TRY IT —
Write the records out again exactly as they read, dropping any picture they hold.

EXTRACTED RECORDS —

┏━━

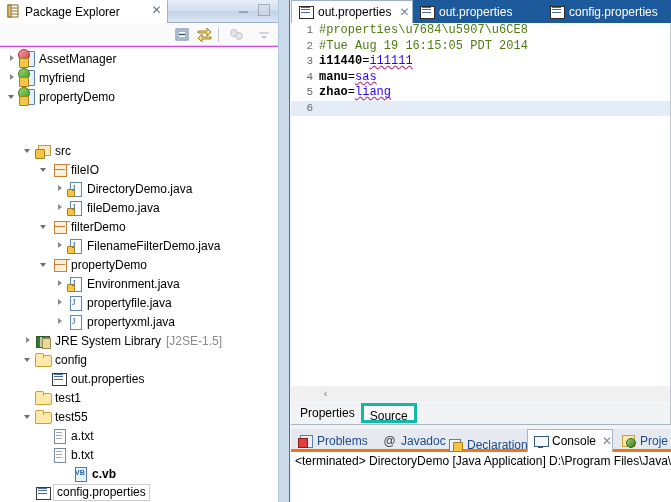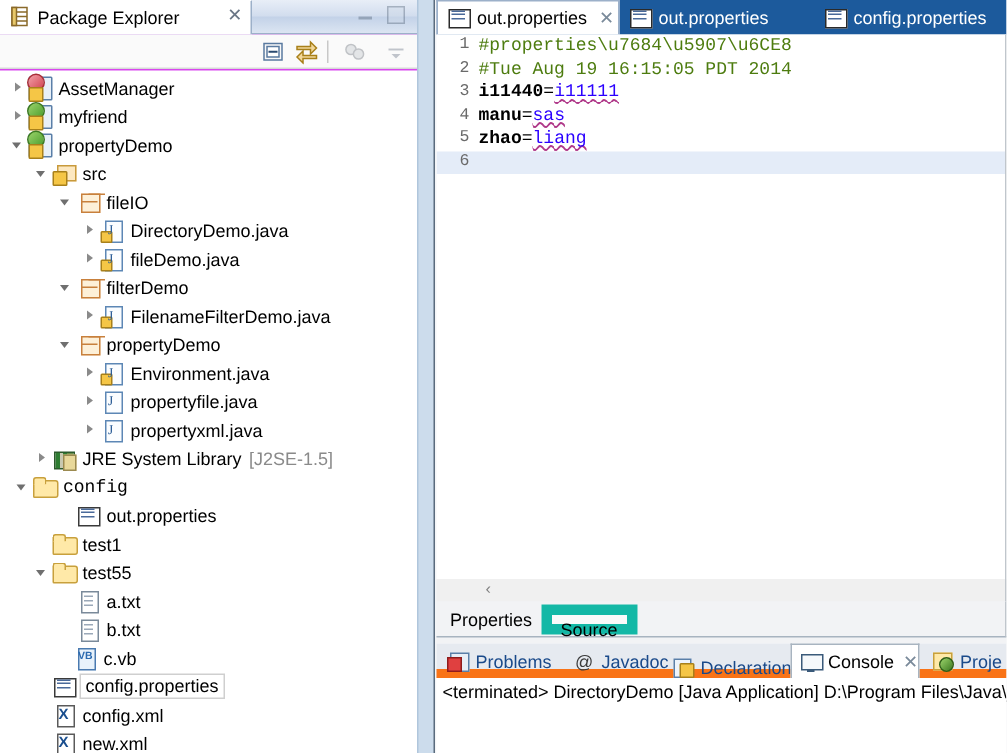--- a/index.html
+++ b/index.html
@@ -256,7 +256,7 @@
           <span class="ico ic-proj"></span>
           <span class="lbl">propertyDemo</span>
         </div>
-        <div class="row" style="padding-left: 22px;">
+        <div class="row" style="padding-left: 22px; margin-top: 35px;">
           <span class="arrow open"></span>
           <span class="ico ic-src"></span>
           <span class="lbl">src</span>

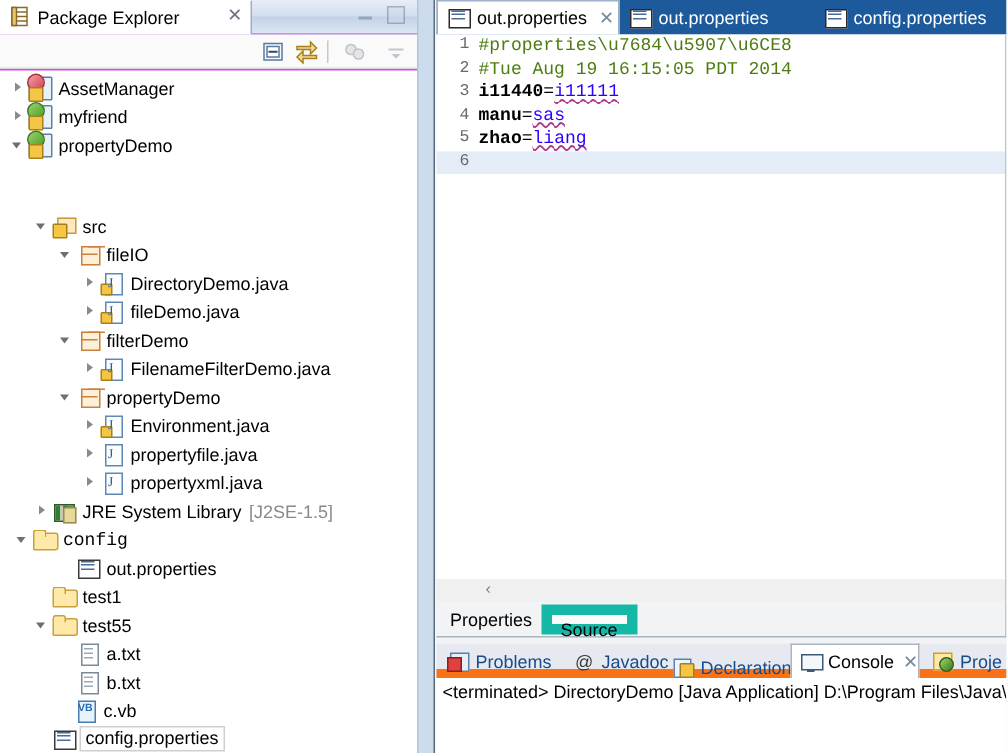--- a/index.html
+++ b/index.html
@@ -320,7 +320,7 @@
           <span class="lbl">JRE System Library</span>
           <span class="gray" style="padding-left: 5px;">[J2SE-1.5]</span>
         </div>
-        <div class="row" style="padding-left: 9px; font-family: Liberation Mono, monospace;">
+        <div class="row" style="padding-left: 22px;">
           <span class="arrow open"></span>
           <span class="ico ic-folder"></span>
           <span class="lbl">config</span>

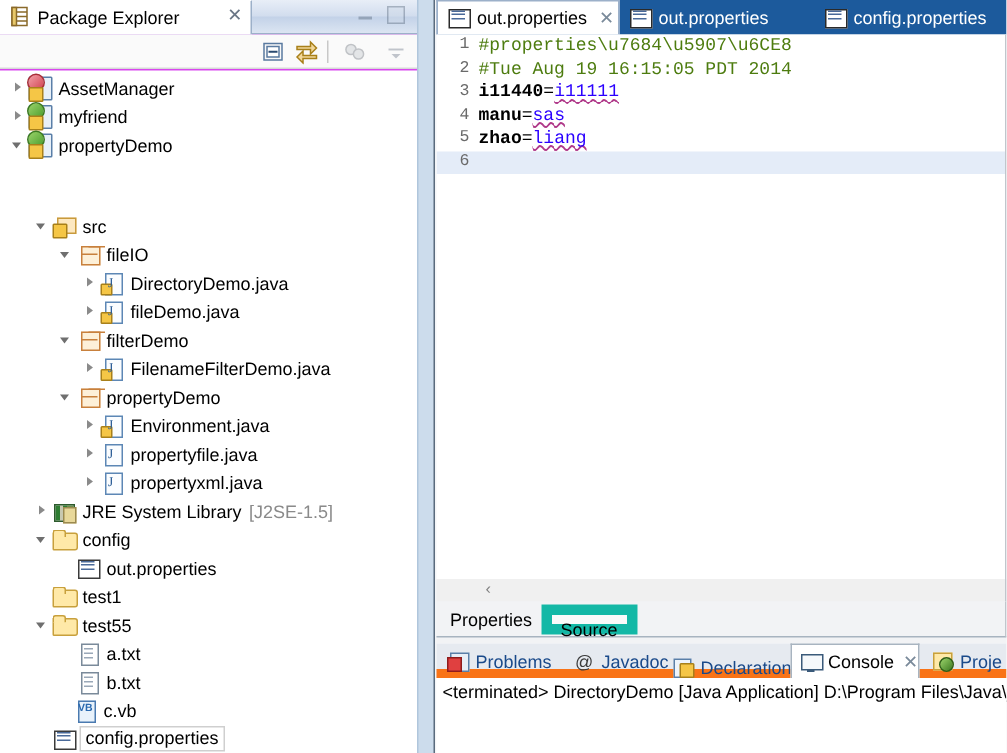--- a/index.html
+++ b/index.html
@@ -144,7 +144,7 @@
       background:#f2f3f5; border-right:1px solid #c0c6cc;
       border-bottom:1px solid #a8b4c0; display:flex; align-items:center; padding-left:3px; }
   .ps-tab { height:20px; padding:0 6px; font-size:12px; line-height:20px; cursor:pointer; }
-  .ps-tab.sel { border:7px solid #14b8a6; background:#fafafa; }
+  .ps-tab.sel { border:3px solid #14b8a6; background:#fafafa; }
 
   .bottom { position:absolute; left:0; top:429px; width:380px; height:73px;
       background:#ffffff; }

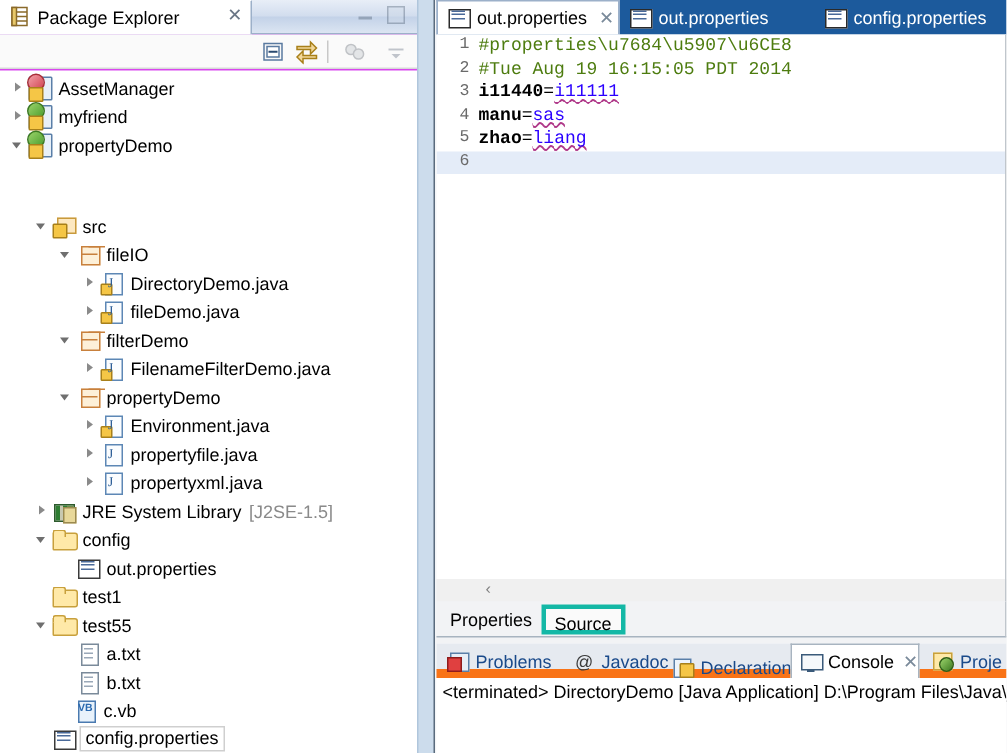--- a/index.html
+++ b/index.html
@@ -149,7 +149,7 @@
   .bottom { position:absolute; left:0; top:429px; width:380px; height:73px;
       background:#ffffff; }
   .bt-tabrow { position:relative; height:23px; background:#e6eaf0;
-      border-bottom:6px solid #f97316; }
+      border-bottom:3px solid #f97316; }
   .bt-tab { position:absolute; top:0; height:23px; display:flex; align-items:center;
       gap:4px; padding:0 5px; font-size:12px; color:#1a4a8a; cursor:pointer;
       white-space:nowrap; }

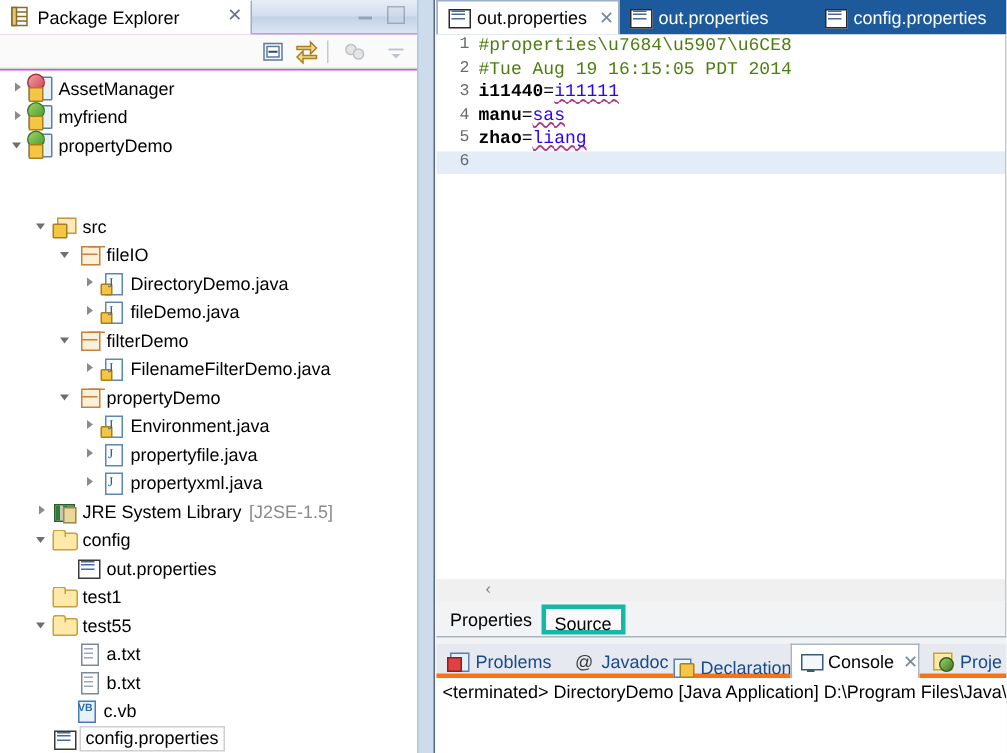--- a/index.html
+++ b/index.html
@@ -350,7 +350,7 @@
           <span class="ico ic-txt"></span>
           <span class="lbl">b.txt</span>
         </div>
-        <div class="row" style="padding-left: 36px;">
+        <div class="row" style="padding-left: 59px; font-weight: bold;">
           <span class="arrow"></span>
           <span class="ico ic-vb"></span>
           <span class="lbl">c.vb</span>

┗━━

ANSWER TO THE PROBLEM —
--- a/index.html
+++ b/index.html
@@ -256,7 +256,7 @@
           <span class="ico ic-proj"></span>
           <span class="lbl">propertyDemo</span>
         </div>
-        <div class="row" style="padding-left: 22px;">
+        <div class="row" style="padding-left: 22px; margin-top: 35px;">
           <span class="arrow open"></span>
           <span class="ico ic-src"></span>
           <span class="lbl">src</span>

--- a/index.html
+++ b/index.html
@@ -320,7 +320,7 @@
           <span class="lbl">JRE System Library</span>
           <span class="gray" style="padding-left: 5px;">[J2SE-1.5]</span>
         </div>
-        <div class="row" style="padding-left: 9px; font-family: Liberation Mono, monospace;">
+        <div class="row" style="padding-left: 22px;">
           <span class="arrow open"></span>
           <span class="ico ic-folder"></span>
           <span class="lbl">config</span>

--- a/index.html
+++ b/index.html
@@ -144,7 +144,7 @@
       background:#f2f3f5; border-right:1px solid #c0c6cc;
       border-bottom:1px solid #a8b4c0; display:flex; align-items:center; padding-left:3px; }
   .ps-tab { height:20px; padding:0 6px; font-size:12px; line-height:20px; cursor:pointer; }
-  .ps-tab.sel { border:7px solid #14b8a6; background:#fafafa; }
+  .ps-tab.sel { border:3px solid #14b8a6; background:#fafafa; }
 
   .bottom { position:absolute; left:0; top:429px; width:380px; height:73px;
       background:#ffffff; }

--- a/index.html
+++ b/index.html
@@ -149,7 +149,7 @@
   .bottom { position:absolute; left:0; top:429px; width:380px; height:73px;
       background:#ffffff; }
   .bt-tabrow { position:relative; height:23px; background:#e6eaf0;
-      border-bottom:6px solid #f97316; }
+      border-bottom:3px solid #f97316; }
   .bt-tab { position:absolute; top:0; height:23px; display:flex; align-items:center;
       gap:4px; padding:0 5px; font-size:12px; color:#1a4a8a; cursor:pointer;
       white-space:nowrap; }

--- a/index.html
+++ b/index.html
@@ -350,7 +350,7 @@
           <span class="ico ic-txt"></span>
           <span class="lbl">b.txt</span>
         </div>
-        <div class="row" style="padding-left: 36px;">
+        <div class="row" style="padding-left: 59px; font-weight: bold;">
           <span class="arrow"></span>
           <span class="ico ic-vb"></span>
           <span class="lbl">c.vb</span>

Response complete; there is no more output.